The word spread through them.
They were about to learn the difference between a soldier and a monster wearing one’s armor.
I was twenty paces away. A blade in each hand. Both stained red.
Their line wavered. Hands tightened on hilts. Feet shifted backward.
I felt nothing. Only a dull sense of pity.
“MAKE WAY!”
The voice thundered through the chamber.
The knights immediately parted, pressing themselves against the walls.
A man stepped forward.
Big. That was the first thought.
He was enormous. A head taller than the others. Shoulders wide enough to nearly brush both walls. His armor was heavier, ornate, and marked by a red plume.
Resting on his shoulder was a war hammer. Stone textured. Deep engravings carved into its head.
Each step he took made the floor tremble. The knights visibly relaxed behind him.
The hammer scraped against the marble as he lowered it, metal screaming against stone.
“It’s Captain GrimWall!” someone shouted.
“You’ve killed a lot of good men today,” he said. His voice rumbled like distant thunder.
I did not answer.
He loomed over me, studying my stance, my grip.
“They say you have horns,” he continued. “That you fight like a demon. That you cut through armor like parchment.”
He shifted into a proper guard. Not castle training. Real experience.
“Get him, Captain GrimWall!” someone yelled.
He gripped the hammer with both hands.
“Let’s see if the rumors are true.”
Then he charged.
Fast.
Too fast for a man his size.
The hammer came down in a brutal overhead swing, enough to split me in half.
I stepped aside.
I saw it before it happened. The weight shift. The tension in his muscles. My body moved before thought caught up.
The hammer struck the marble, shattering it. Stone exploded outward.
He recovered instantly, pivoting into a horizontal swing.
I ducked. Felt the air scream over my head.
Another strike. Then another.
Each blow could crush bone. Each one came faster than it should.

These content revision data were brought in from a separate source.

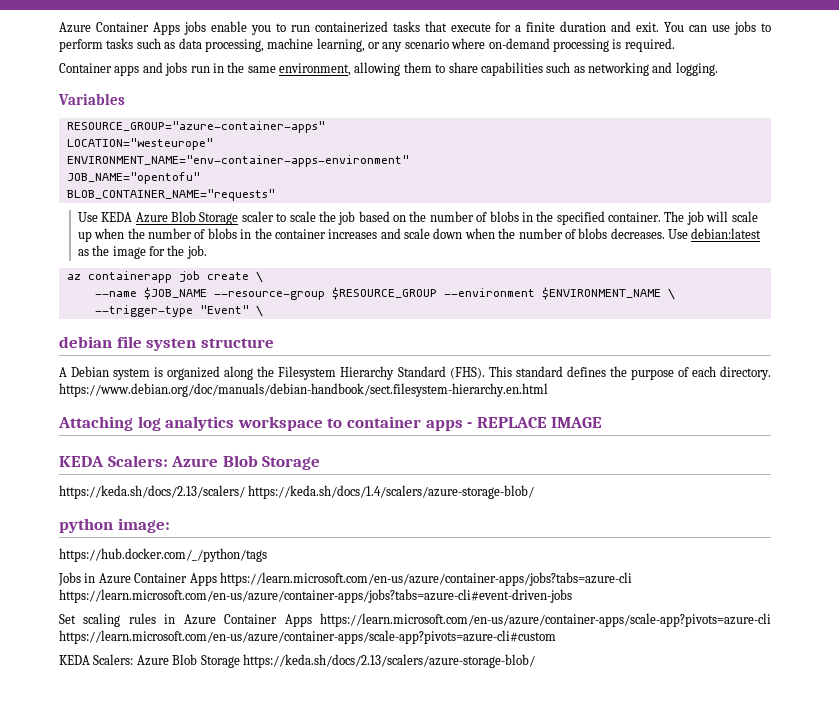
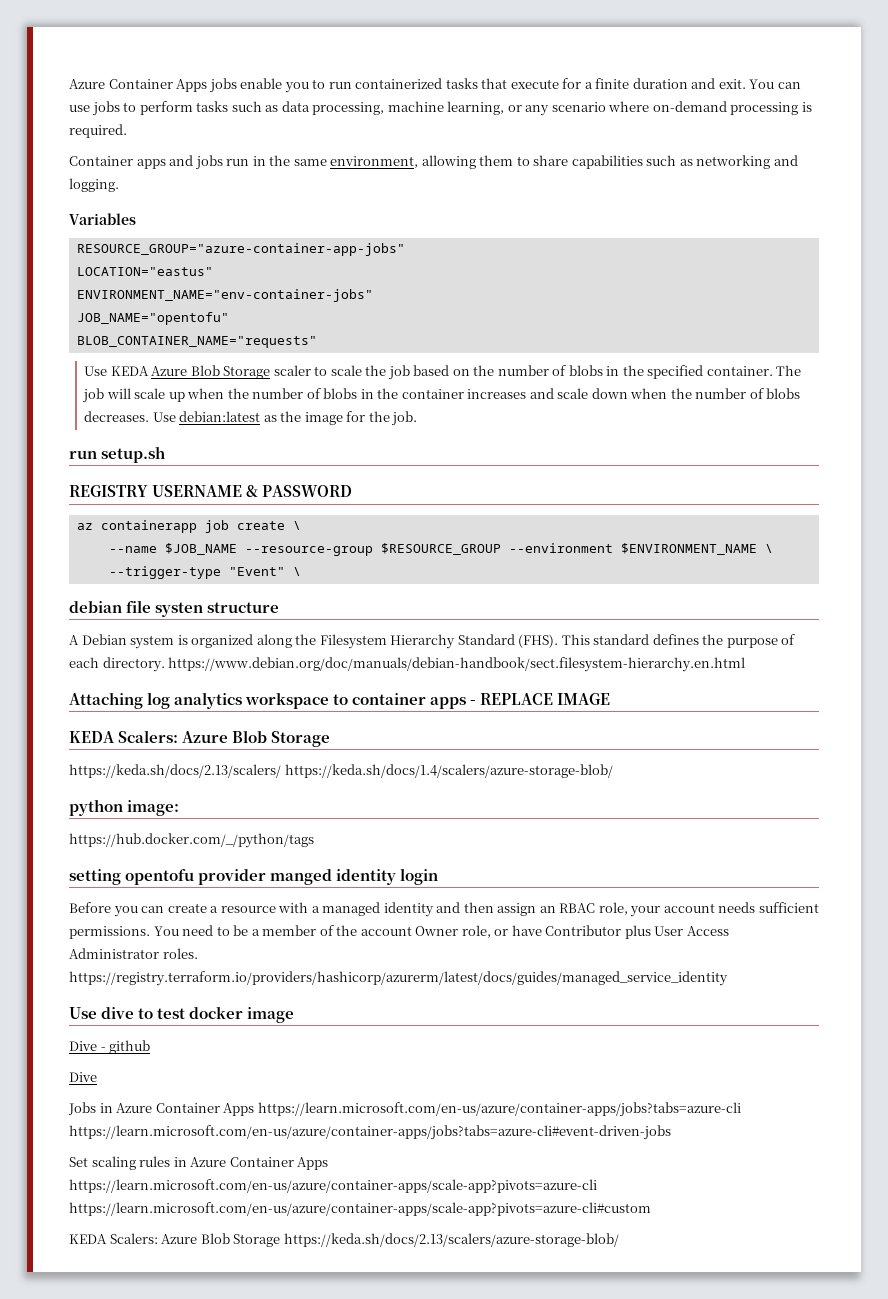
- RESOURCE_GROUP="azure-container-apps"
- LOCATION="westeurope"
- ENVIRONMENT_NAME="env-container-apps-environment"
+ RESOURCE_GROUP="azure-container-app-jobs"
+ LOCATION="eastus"
+ ENVIRONMENT_NAME="env-container-jobs"
+ run setup.sh
+ REGISTRY USERNAME & PASSWORD
+ setting opentofu provider manged identity login
+ Before you can create a resource with a managed identity and then assign an RBAC role, your account needs sufficient permissions. You need to be a member of the account Owner role, or have Contributor plus User Access Administrator roles. https://registry.terraform.io/providers/hashicorp/azurerm/latest/docs/guides/managed_service_identity
+ Use dive to test docker image
+ Dive - github
+ Dive

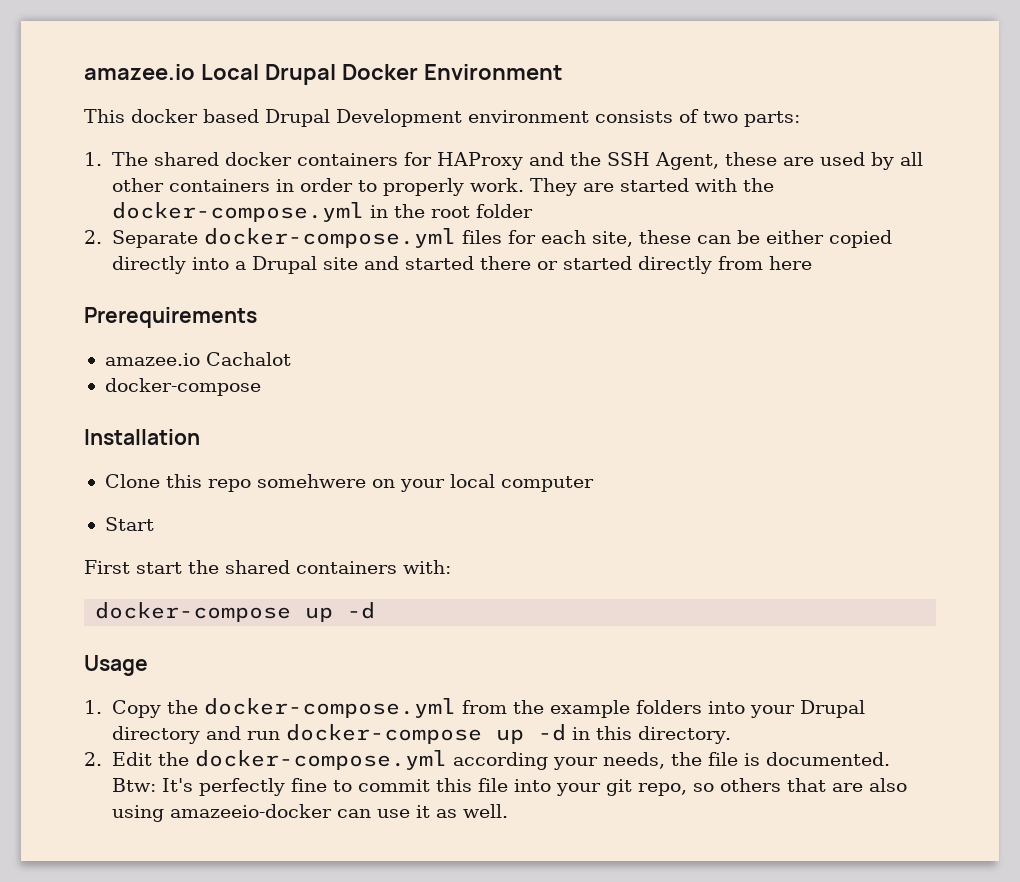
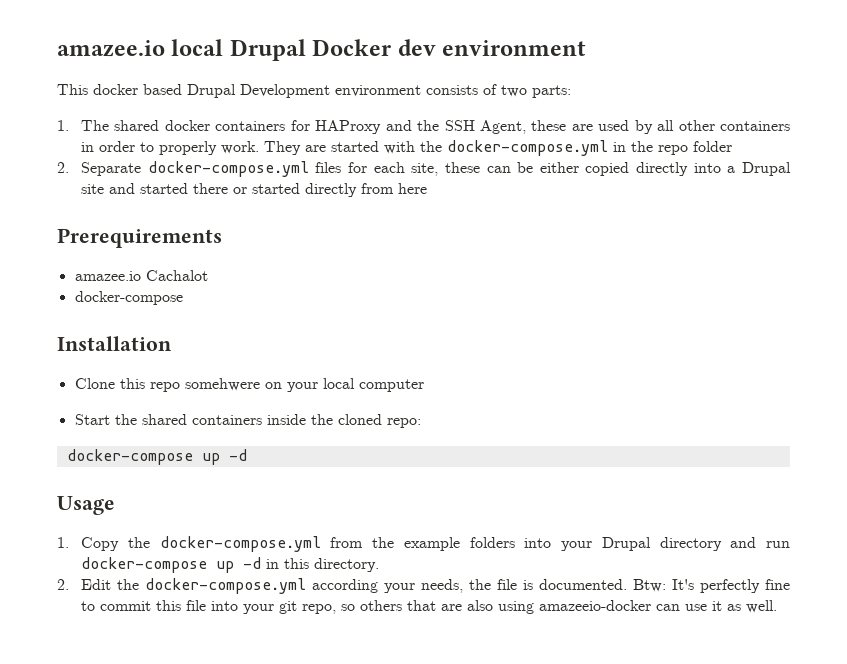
- amazee.io Local Drupal Docker Environment
+ amazee.io local Drupal Docker dev environment
- They are started with the docker-compose.yml in the root folder
+ They are started with the docker-compose.yml in the repo folder
- Start
- First start the shared containers with:
+ Start the shared containers inside the cloned repo:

I dodged with minimal movement. Just enough. Years of fighting had taught me how much space each attack required. Nothing more.
He pressed forward relentlessly. High. Low. Diagonal. He knew how to fight.
I slipped past him on the next swing, sliding under his arm and behind him.
The cheers from the knights faded.
Confusion followed.
Then there was panic.
GrimWall swung wide.
I dropped low.
The hammer tore through the formation behind him, crushing two, maybe three knights in a single sweep.
Their screams filled the chamber.
GrimWall did not stop.
He ripped the hammer free from the bodies behind him, chunks of armor and meat tearing loose as it came up. Blood sprayed across the floor and walls.
“What are you doing?!” someone screamed.
“Captain, stop!”
Another knight tried to back away. Too slow.
GrimWall swung again, low and wide. The hammer crushed the knight’s legs into paste, snapping bones like dry wood. The man folded with a wet scream before the hammer caught his torso and flung him aside.
I was already moving.
The hammer came back around in a rising arc. I slipped inside the swing, felt the wind tear at my cloak. The heat of impact passed inches from my face.
I could smell blood. Iron and stone dust.
“Captain, he’s behind you!”
GrimWall twisted, faster than he should have been able to. The hammer came down again. I leapt back as it struck, the marble floor exploding under the impact. Cracks spiderwebbed outward. Blood pooled into them.
I landed, rolled, and came up just as the hammer swept horizontally.
I ducked. Felt it skim my hair.
Behind me, another knight died. The hammer crushed his chest flat against the wall. His scream ended instantly.
“What are you swinging at?!” someone shouted.
“He’s killing us!”
GrimWall roared. Not words. Just rage.
He advanced again, every step shaking the chamber. The hammer never stopped moving. Overhead. Side. Backhand. Each swing forced me to give ground or slip inside the killing zone.
I stayed close.
Too close for his knights to intervene.
One tried anyway.
A sword flashed from the side. I twisted and let GrimWall’s hammer answer it. Steel shattered. The knight vanished in a spray of red as the hammer crushed him into the floor.
Blood splashed across my boots.
“Captain, you’re hitting us!”
“I can’t get close!”
GrimWall lunged. The hammer came straight down.
I stepped in instead of away.
The head of the hammer missed my skull by inches. I slid under his arms, my blades scraping against his armor, sparks flying.